▶ **Problem**:
Look below for the line containing "[424,987,441,1002] ✗ -> (986, 785) none"; from there, print each line exactly up to and including the line containing "[91,1292,108,1307] ✗ -> [95,1031,110,1042] ✓", and stop.

▶ **Data under study**:
□ □ □ □

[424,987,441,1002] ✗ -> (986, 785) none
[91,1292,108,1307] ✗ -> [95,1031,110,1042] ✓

□ □ □ □

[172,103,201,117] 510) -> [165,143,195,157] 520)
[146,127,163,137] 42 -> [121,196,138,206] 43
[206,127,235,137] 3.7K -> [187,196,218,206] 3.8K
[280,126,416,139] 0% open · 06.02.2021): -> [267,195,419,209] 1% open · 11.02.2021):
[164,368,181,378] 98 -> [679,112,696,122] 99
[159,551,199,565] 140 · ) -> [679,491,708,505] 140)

□ □ □ □

▶ **Completed task**:
[424,987,441,1002] ✗ -> (986, 785) none
[91,1292,108,1307] ✗ -> [95,1031,110,1042] ✓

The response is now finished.